Before-and-after change records:
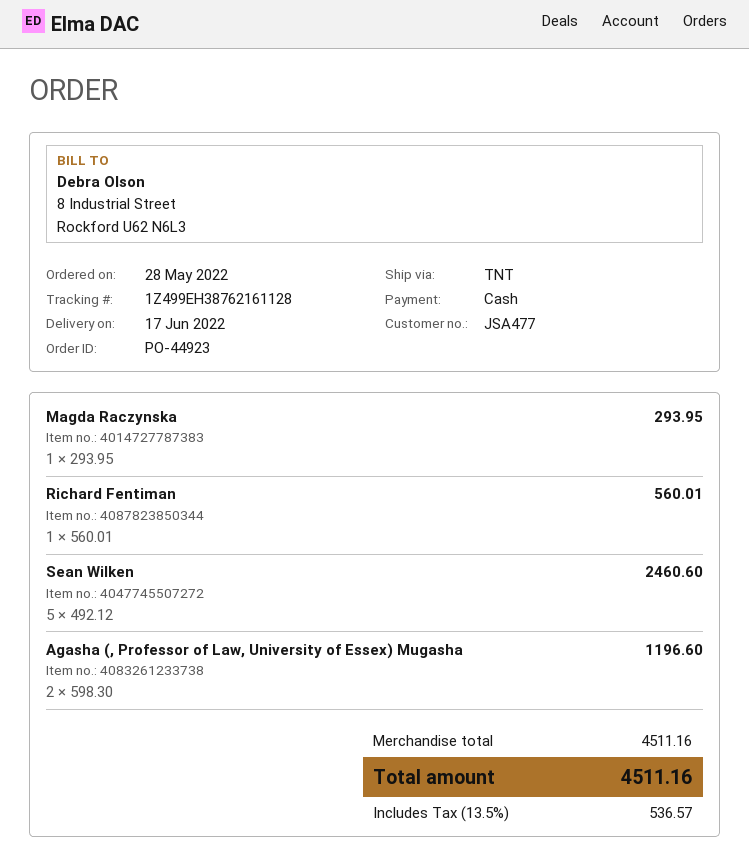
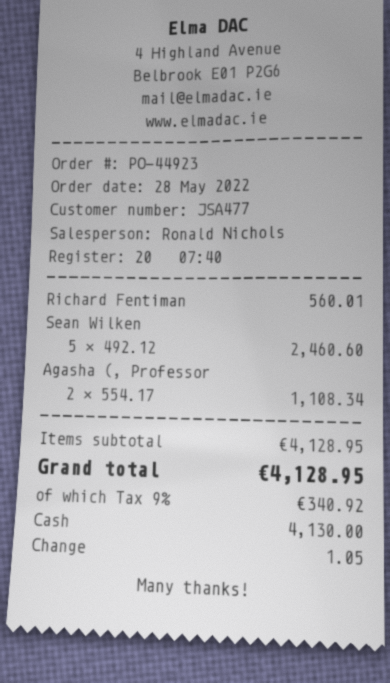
Magda Raczynska: 1 x 293.95 = 293.95 -> none
Agasha (, Professor of Law, University of Essex) Mugasha: 2 x 598.30 = 1196.60 -> 2 x 554.17 = 1108.34
subtotal: 4511.16 -> 4128.95
tax: 13.5% = 536.57 -> 9% = 340.92
total: 4511.16 -> 4128.95

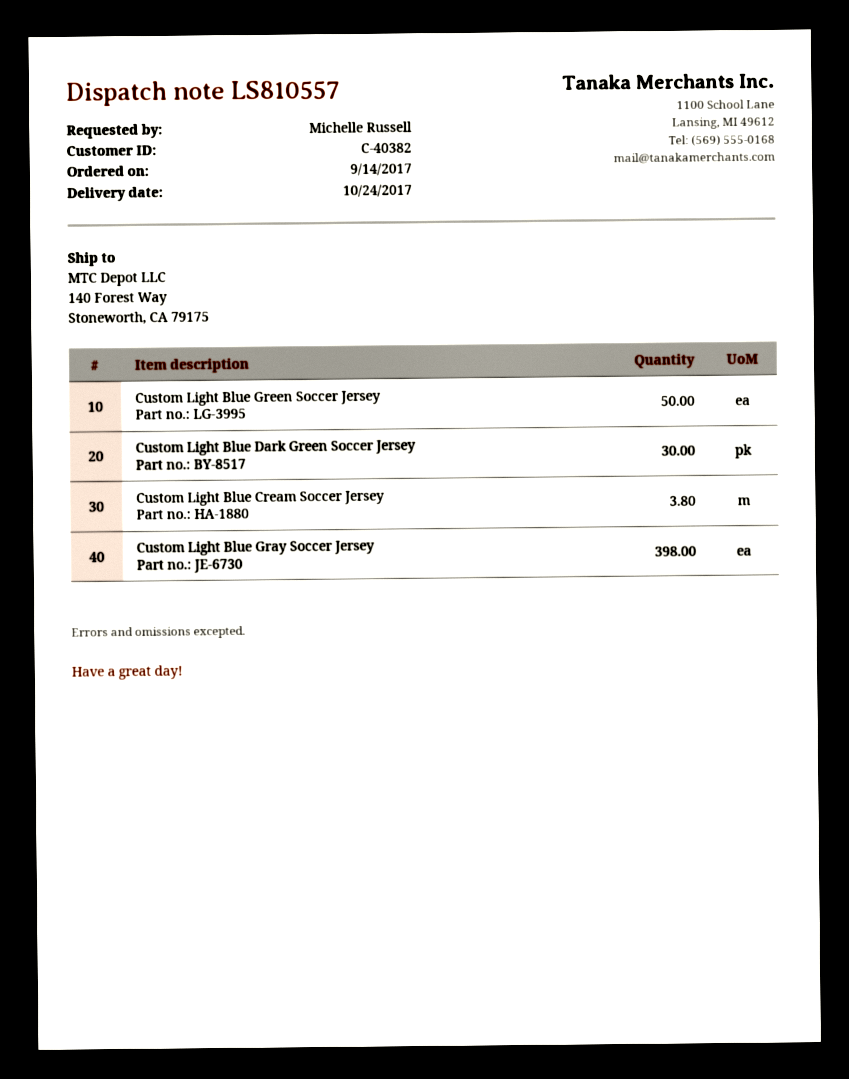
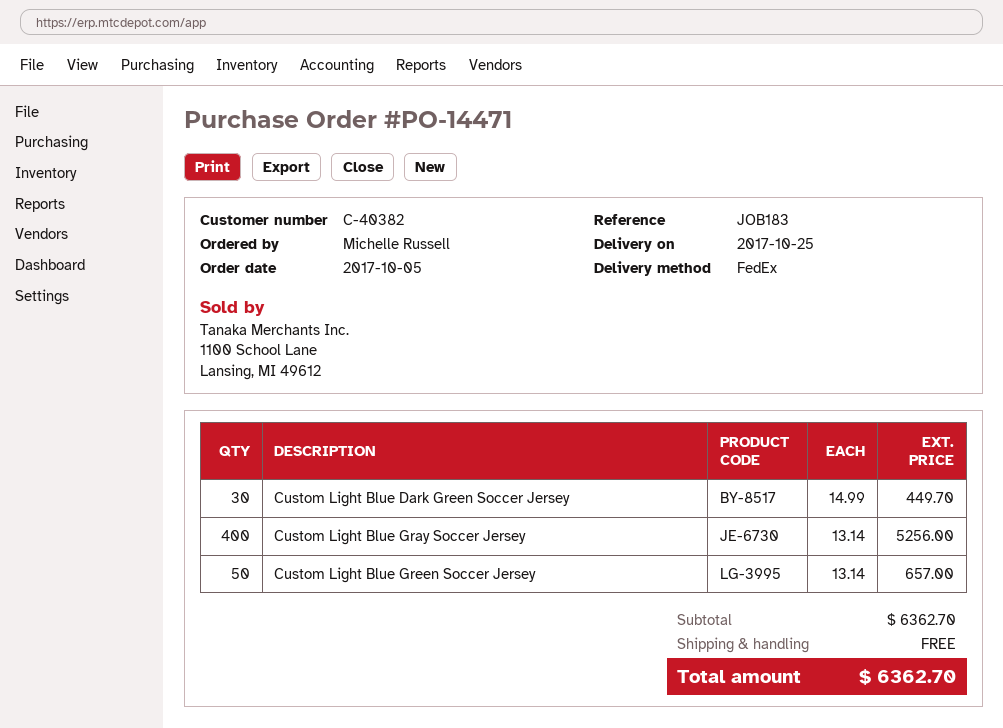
order date: 2017-09-14 -> 2017-10-05
delivery date: 2017-10-24 -> 2017-10-25
Custom Light Blue Cream Soccer Jersey: 3.8 -> none
Custom Light Blue Gray Soccer Jersey: 398 -> 400

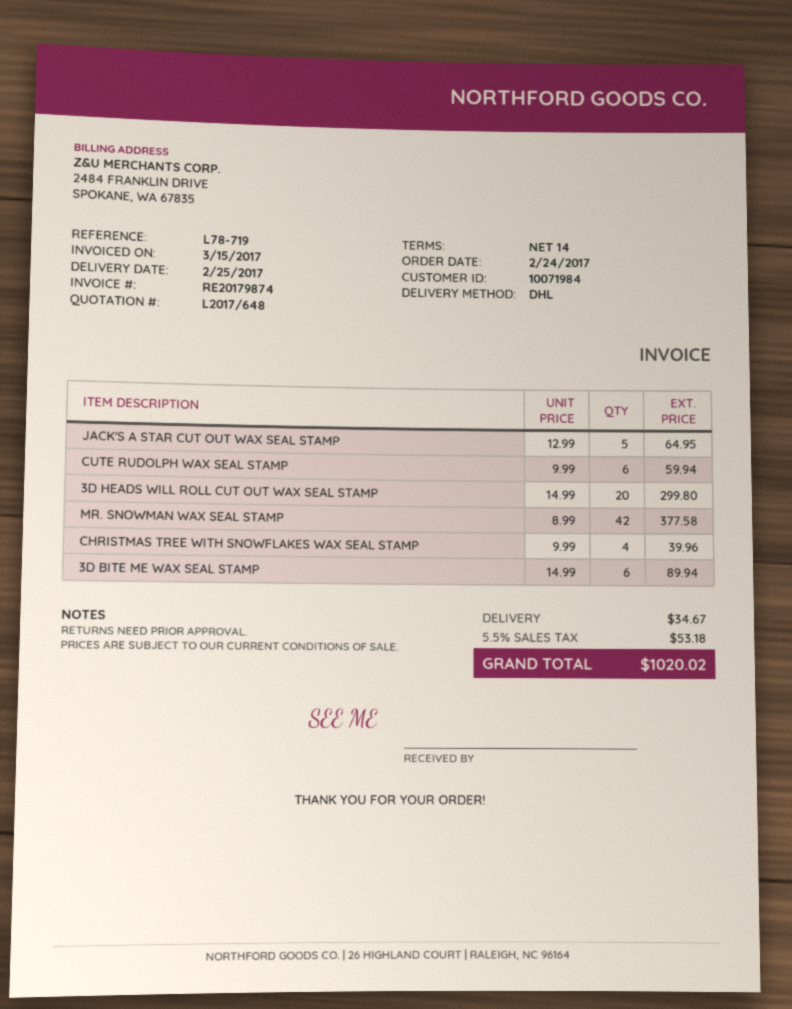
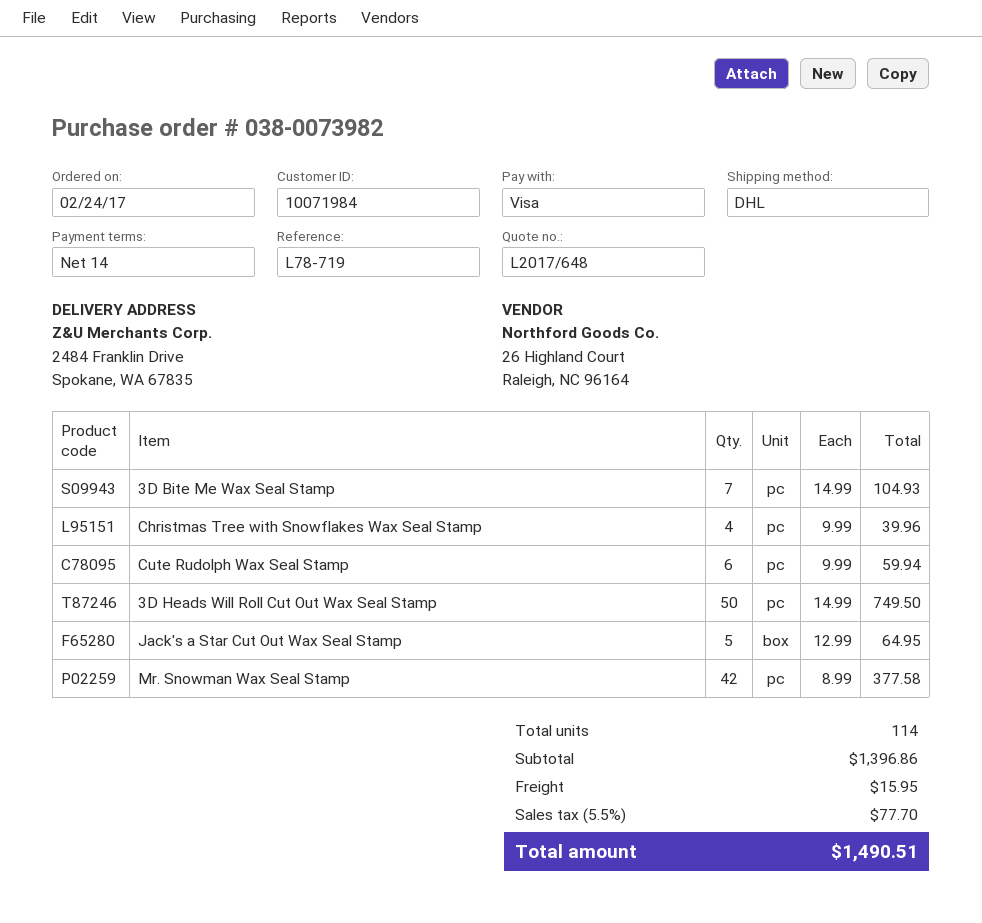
3D HEADS WILL ROLL CUT OUT WAX SEAL STAMP: 20 x 14.99 = 299.80 -> 50 x 14.99 = 749.50
3D BITE ME WAX SEAL STAMP: 6 x 14.99 = 89.94 -> 7 x 14.99 = 104.93
shipping: 34.67 -> 15.95
tax: 5.5% = 53.18 -> 5.5% = 77.70
total: 1020.02 -> 1490.51

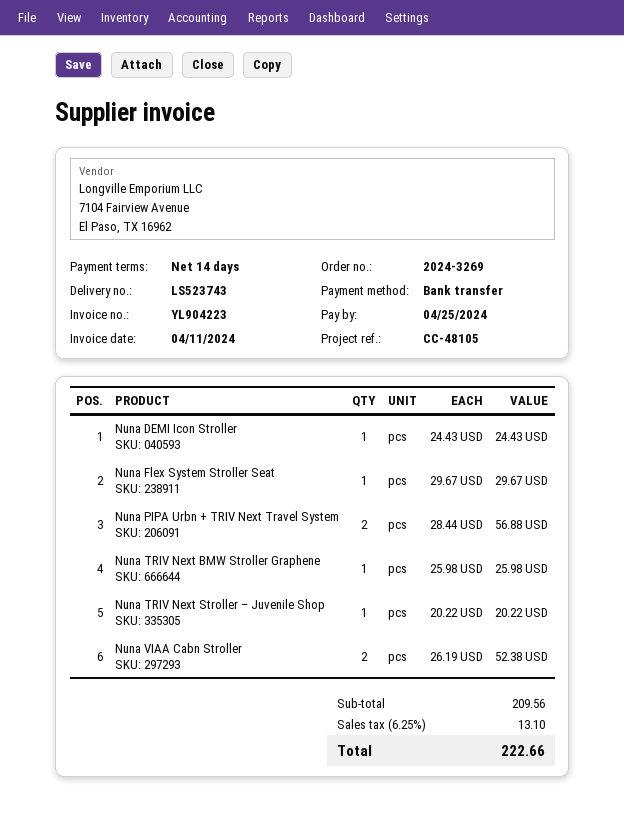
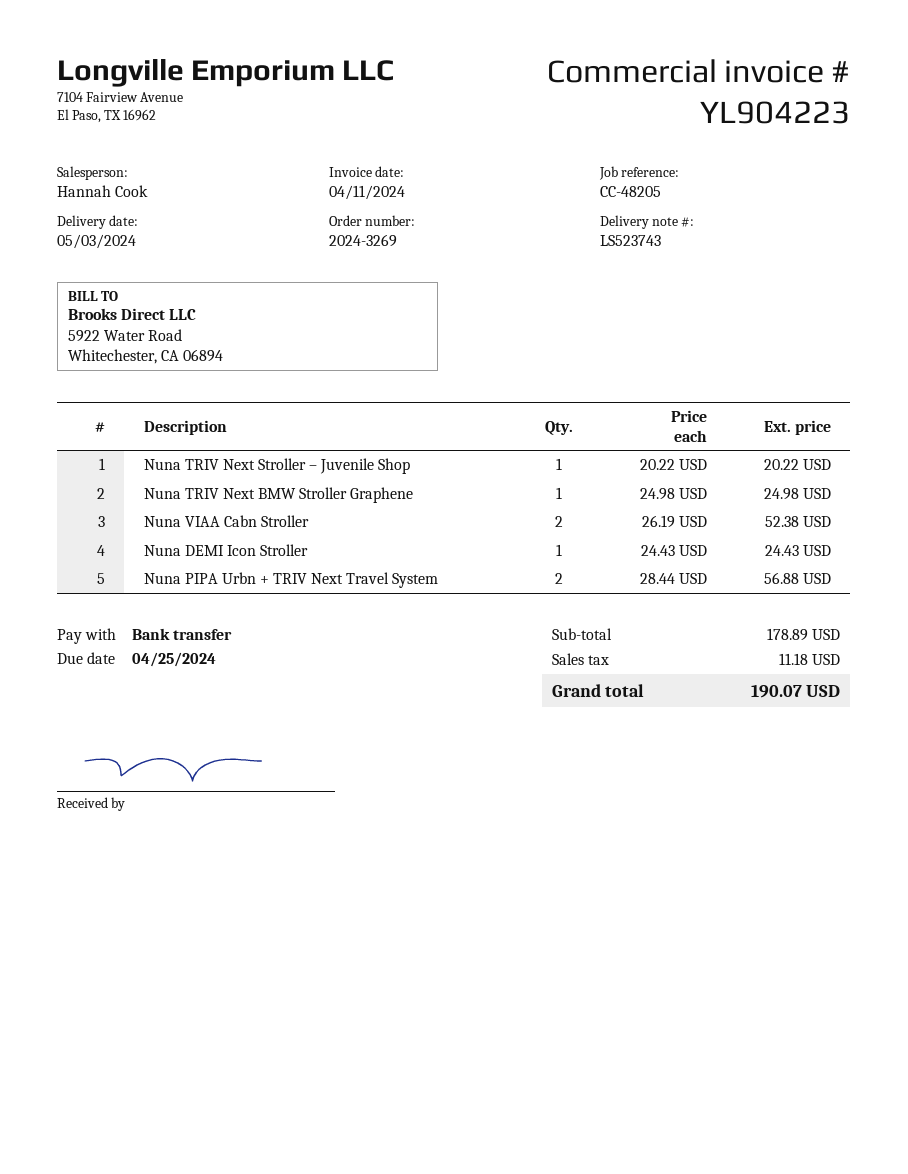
reference: CC-48105 -> CC-48205
Nuna Flex System Stroller Seat: 1 x 29.67 = 29.67 -> none
Nuna TRIV Next BMW Stroller Graphene: 1 x 25.98 = 25.98 -> 1 x 24.98 = 24.98
subtotal: 209.56 -> 178.89
tax: 13.10 -> 11.18
total: 222.66 -> 190.07

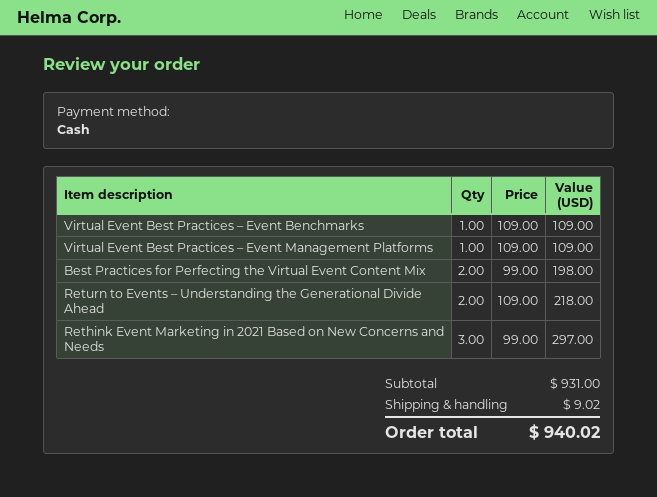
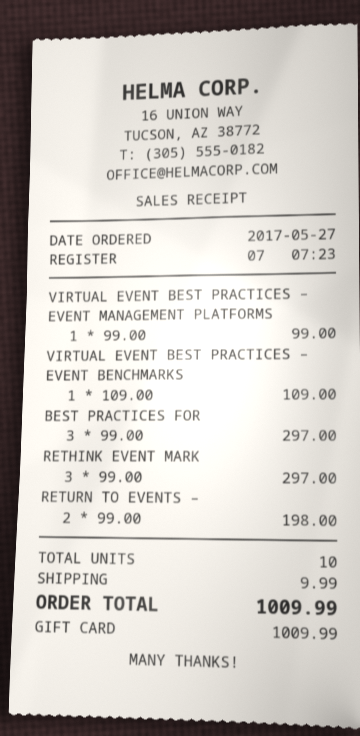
payment method: cash -> gift card
Virtual Event Best Practices – Event Management Platforms: 1 x 109.00 = 109.00 -> 1 x 99.00 = 99.00
Best Practices for Perfecting the Virtual Event Content Mix: 2 x 99.00 = 198.00 -> 3 x 99.00 = 297.00
Return to Events – Understanding the Generational Divide Ahead: 2 x 109.00 = 218.00 -> 2 x 99.00 = 198.00
shipping: 9.02 -> 9.99
total: 940.02 -> 1009.99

## [THE TASK]
Print nothing except the lines above from the one containing "tax: 5.5% = 53.18 -> 5.5% = 77.70" down to the one containing "payment method: cash -> gift card", both included, exactly as written and free of pictures.

## [SOLUTION BELOW]
tax: 5.5% = 53.18 -> 5.5% = 77.70
total: 1020.02 -> 1490.51

reference: CC-48105 -> CC-48205
Nuna Flex System Stroller Seat: 1 x 29.67 = 29.67 -> none
Nuna TRIV Next BMW Stroller Graphene: 1 x 25.98 = 25.98 -> 1 x 24.98 = 24.98
subtotal: 209.56 -> 178.89
tax: 13.10 -> 11.18
total: 222.66 -> 190.07

payment method: cash -> gift card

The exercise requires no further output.